Äntligen – Marie Fredrikssons bästa 1984–2000 (Finally – Marie Fredriksson's Best) is the first greatest hits compilation album by Swedish singer-songwriter Marie Fredriksson, released on 31 March 2000 by EMI. It was compiled by Fredriksson, and contains the majority of her singles, as well as several of her favourite album tracks. It was a commercial success upon release in her native country, spending eight weeks at number 1 on the Sverigetopplistan chart, and eventually being certified triple platinum by the Swedish Recording Industry Association for shipments of almost a quarter of a million units.

Background and recording
The album contains every single released by Fredriksson since her 1984 debut album, Het vind, with the exception of three: Het vinds title track, "Silver i din hand" from 1985's Den sjunde vågen, and the limited edition single "Ber bara en gång" from 1996's I en tid som vår. Also excluded is her collaboration with former ABBA vocalist Anni-Frid Lyngstad, "Alla mina bästa år", which was taken from Frida's album Djupa andetag (1996) and released as a single in 1997.

The record contains two previously unreleased recordings, both of which were released as singles. "Äntligen" was issued as the lead single, and became a top forty hit in Sweden. A remixed version of the song, re-titled "Solen gick ner över stan", was also included on the album. The remaining song, "Det som var nu" – a duet with singer-songwriter Patrik Isaksson – was released in Sweden as the second single, where it peaked at number 59. The latter is a Swedish re-recording of a track originally demoed in the late 1990s for Roxette's 1999 album Have a Nice Day. The original English demo of the track, titled "Always the Last to Know", subsequently leaked onto the internet in 2002 when a former member of EMI staff sold a bootleg CD at a Dutch record fair.

Commercial performance
The record was a major commercial success in Fredriksson's native country, debuting at number one and spending a total of eight non-consecutive weeks at the top spot. It went on to spend over a year on the album chart there. It was the second best-selling album of 2000 in the country, behind 1, a greatest hits compilation by The Beatles, and was also the 87th best-selling album of 2001. The album was eventually certified triple platinum by the Swedish Recording Industry Association for shipments of almost 250,000 units. It was also a success in neighbouring Norway, peaking at number six, and was certified gold by the International Federation of the Phonographic Industry for shipments of over 25,000 units in Norway.
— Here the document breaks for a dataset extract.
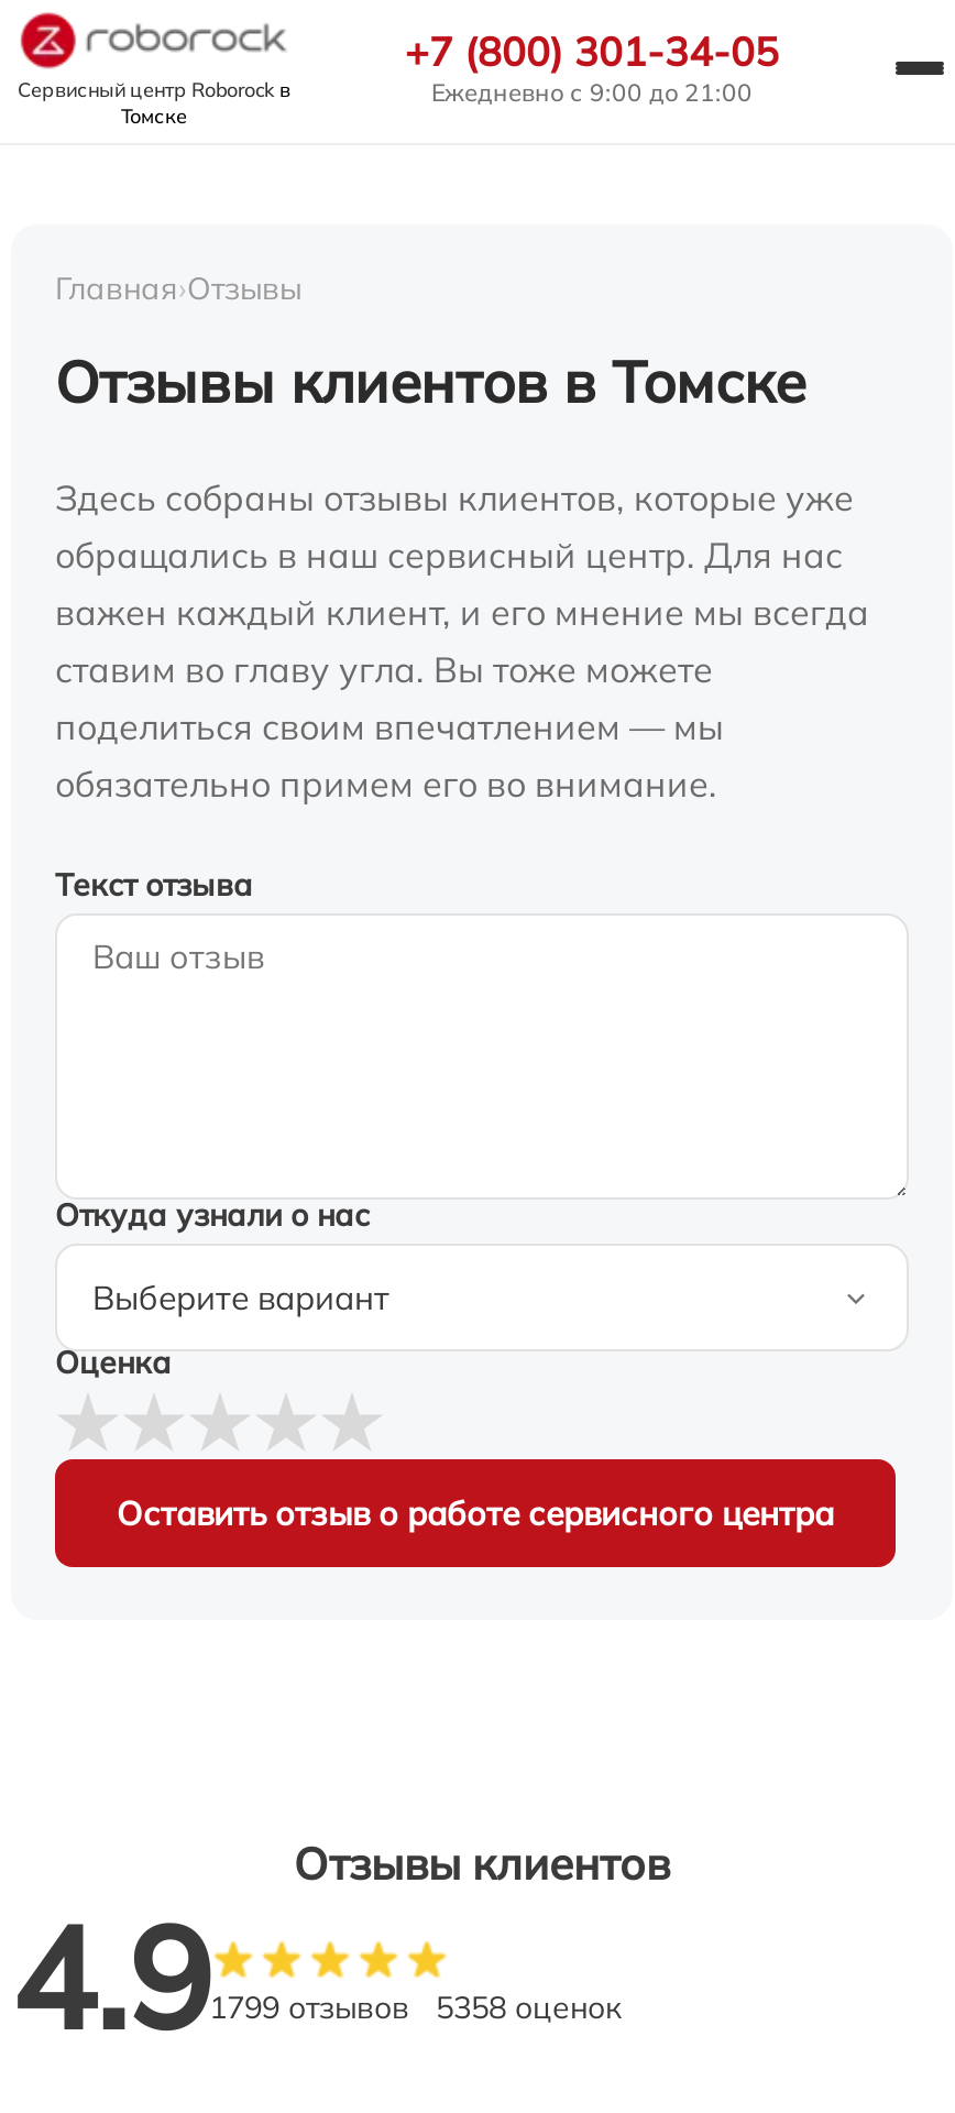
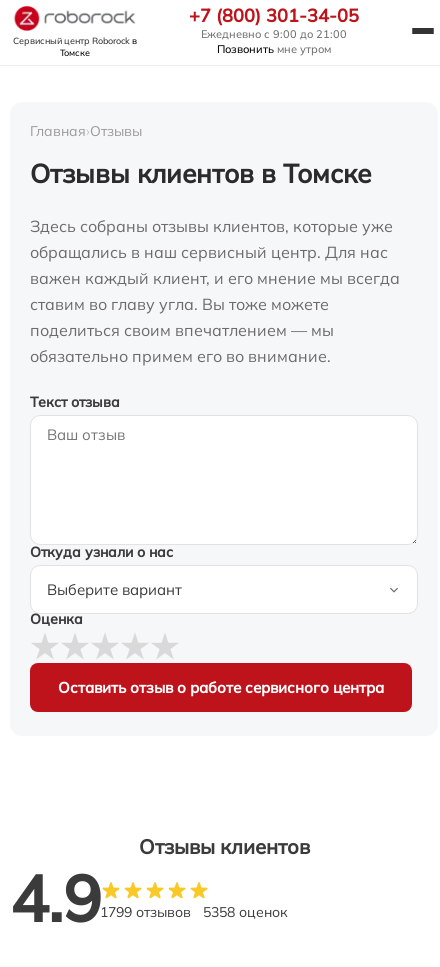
none -> [217,42,331,56] Позвонить мне утром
The success of the album led Fredriksson to perform a series of 18 concerts throughout Sweden, her first solo concerts since 1992. Äntligen – Sommarturné, a two-disc box set containing a live album and a DVD of her 10 August 2000 performance at Stockholm's Maritime Museum, was released on 24 November.

Track listing

Credits and personnel
Credits adapted from the liner notes of Äntligen – Marie Fredrikssons bästa 1984–2000.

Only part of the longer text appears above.